FrontPoint Partners LLC’s Chip Skowron, a co-portfolio manager, surrendered to the FBI this morning and faces conspiracy and securities-fraud charges, the U.S said.
Today’s arrest of Skowron, 41, of Greenwich, Connecticut, is linked to the case brought in November by U.S. Attorney Preet Bharara in Manhattan and the U.S. Securities and Exchange Commission against Dr. Yves Benhamou, a French doctor and former adviser to Human Genome.
The U.S. alleged Benhamou shared insider information with a co-conspirator at a hedge fund, allowing that fund to avoid about $30 million in losses. The U.S. today identified Skowron and FrontPoint as the hedge fund that Benhamou tipped.
Benhamou, of France, was charged Nov. 2 by Bharara’s office with insider-trading. The U.S. said Benhamou, whose expertise is hepatitis and liver diseases, held dual roles. He acted as a paid consultant to at least six hedge funds while working as an adviser to Human Genome, a developer of gene-based drugs, and served on its steering committee for Albuferon trials, the U.S. Securities and Exchange Commission alleged in a parallel lawsuit also filed in federal court in New York.

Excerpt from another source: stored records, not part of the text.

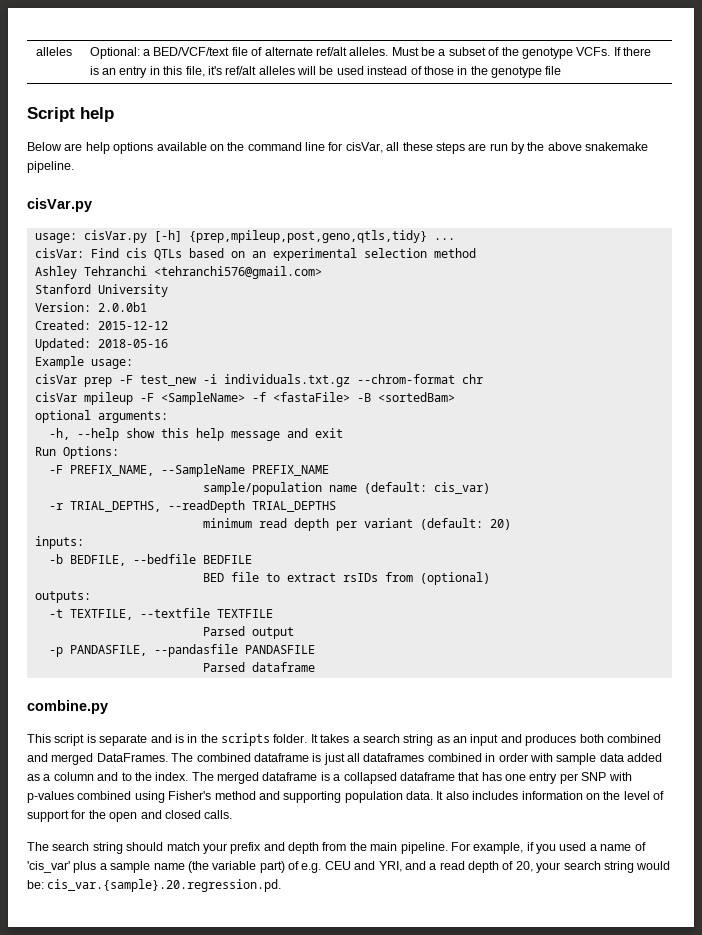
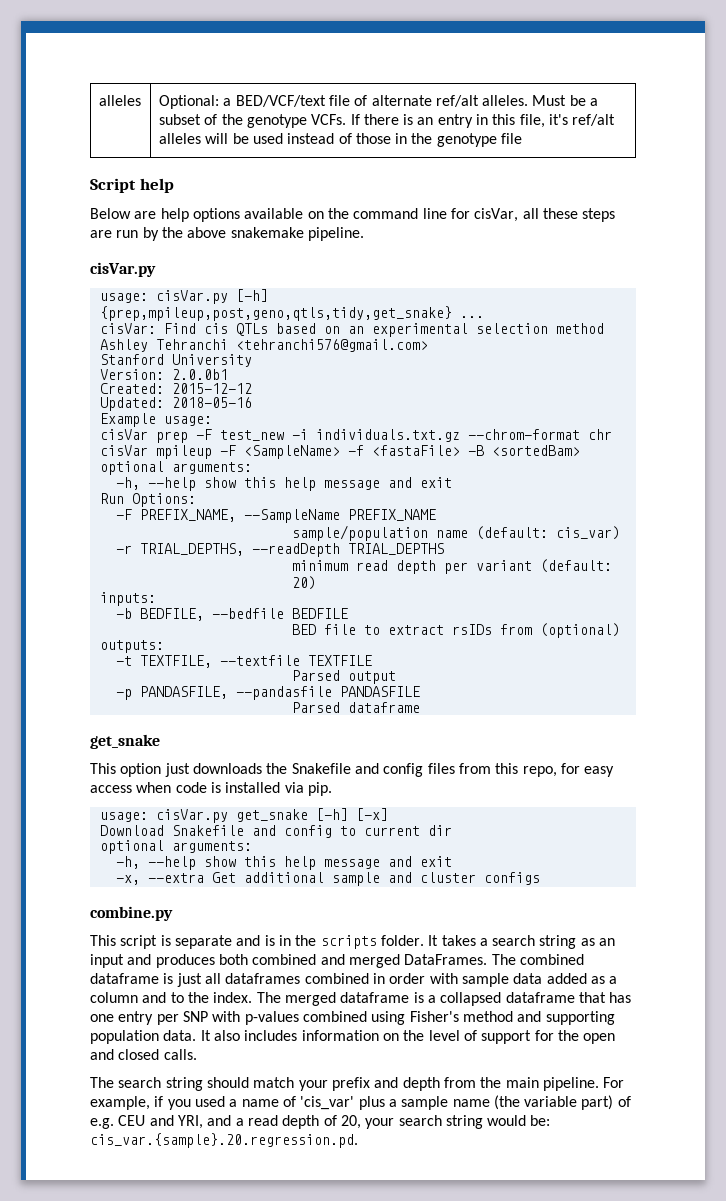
[188,230,427,243] {prep,mpileup,post,geno,qtls,tidy} -> [99,306,452,321] {prep,mpileup,post,geno,qtls,tidy,get_snake}
(315, 667) none -> [90,734,160,749] [90,763,615,777] [90,782,332,796] [99,808,388,823] [99,825,452,838] [99,840,252,854] [115,856,452,870] [115,872,540,886] // get_snake // This option just downloads the Snakefile and config files from this repo, for easy access when code is installed via pip. // usage: cisVar.py get_snake [-h] [-x] // Download Snakefile and config to current dir // optional arguments: // -h, --help show this help message and exit // -x, --extra Get additional sample and cluster configs

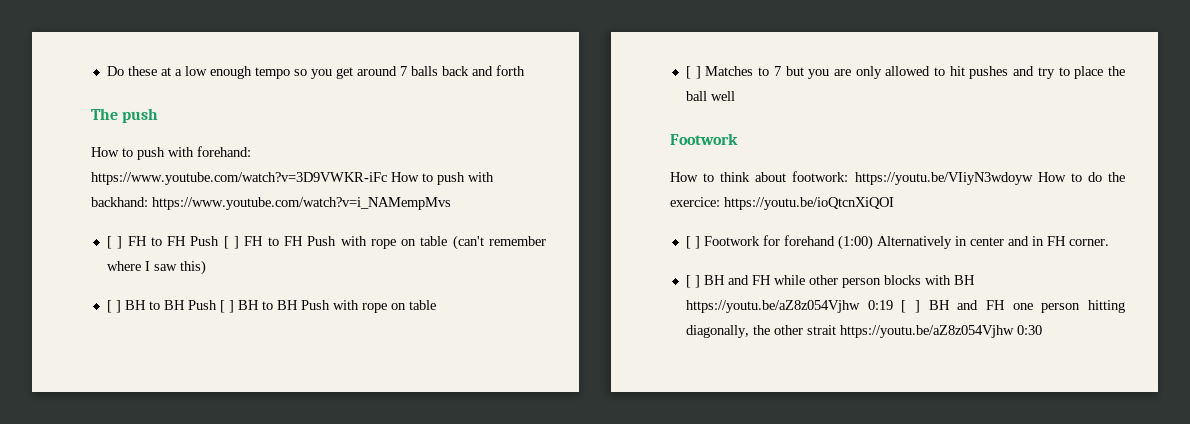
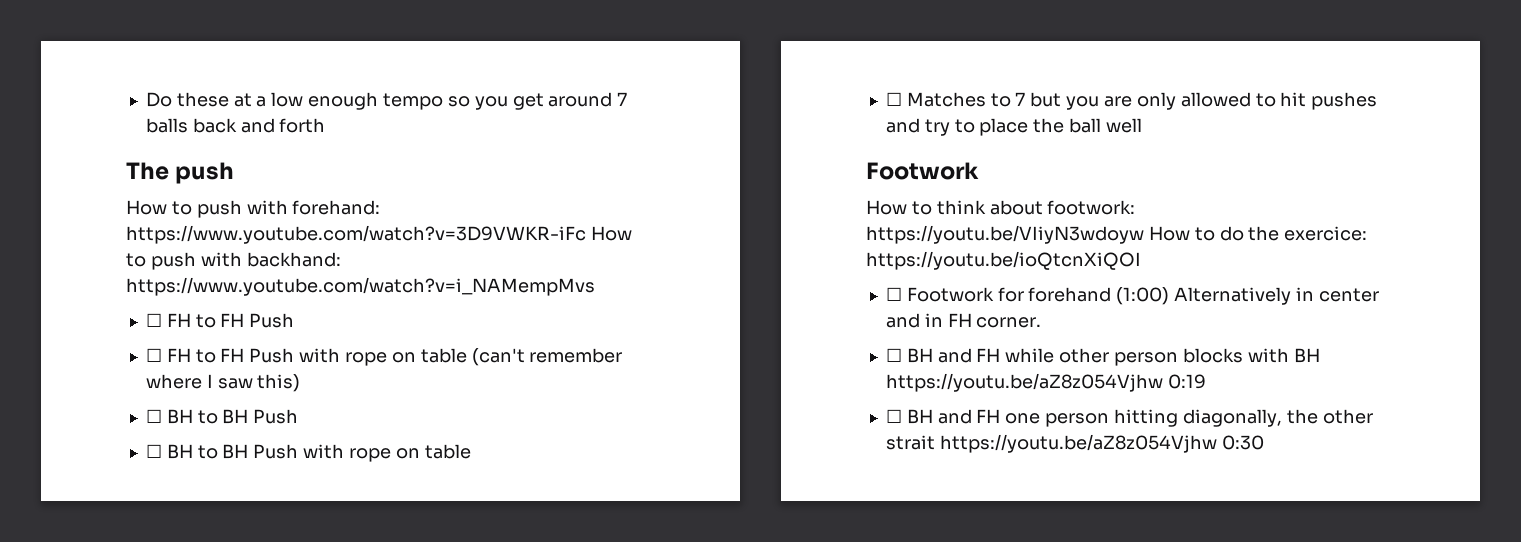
[106,236,240,249] [ ] FH to FH Push [ ] -> [145,313,295,328] [145,348,162,362] ☐ FH to FH Push // ☐
[106,300,234,313] [ ] BH to BH Push [ ] -> [145,409,299,424] [145,444,162,458] ☐ BH to BH Push // ☐
[685,66,701,79] [ ] -> [885,92,902,106] ☐
[685,236,700,249] [ ] -> [885,287,902,301] ☐
[685,275,700,288] [ ] -> [885,348,902,362] ☐
[901,300,920,313] [ ] -> [885,409,902,423] // ☐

FrontPoint, which is being spun out of Morgan Stanley, has said previously in an emailed statement that it’s “cooperating fully” with the U.S. probe. Skowron was placed on leave pending the outcome of the probe, the firm said.
Benhamou pleaded guilty April 11 before U.S. District Court Judge George Daniels, said Ellen Davis, a spokeswoman for Bharara’s office. Benhamou has agreed to cooperate with prosecutors, according to a plea agreement unsealed today.
“Dr. Benhamou has acknowledged his serious mistakes in judgment and intends to live up to his obligations under his cooperation agreement,” David M. Zornow, his lawyer, said in a statement. “Dr. Benhamou’s conduct in this instance must fairly be considered in the overall context of his extraordinary contributions to his patients and to medical science.”
Benhamou is no longer a Human Genome consultant and the company has “cooperated fully” with the SEC, Jerry Parrot, a company spokesman, said.
“By profiting from his sensitive position and providing the hedge fund an unfair advantage, Benhamou undermined the integrity of the securities market and sold out his employer,” Manhattan U.S. Attorney Preet Bharara said in a statement at the time Benhamou was charged.
3.3 Million Shares
FrontPoint held 3.3 million shares of Human Genome at the end of the fourth quarter of 2007, valued at $34.3 million, according to data compiled by Bloomberg News. It held none at the end of the following quarter. Human Genome fell 44 percent on Jan. 23, 2008, after saying it will change the dosing of its experimental hepatitis-C drug Albuferon in patient tests.
Before joining FrontPoint, Skowron was an analyst at hedge funds Millennium Partners LLC in New York and SAC Capital Advisors LLC in Stamford, Connecticut, according to FrontPoint’s marketing documents dated September. Skowron graduated with a Ph.D. in cellular and molecular biology from Yale University, according to the documents.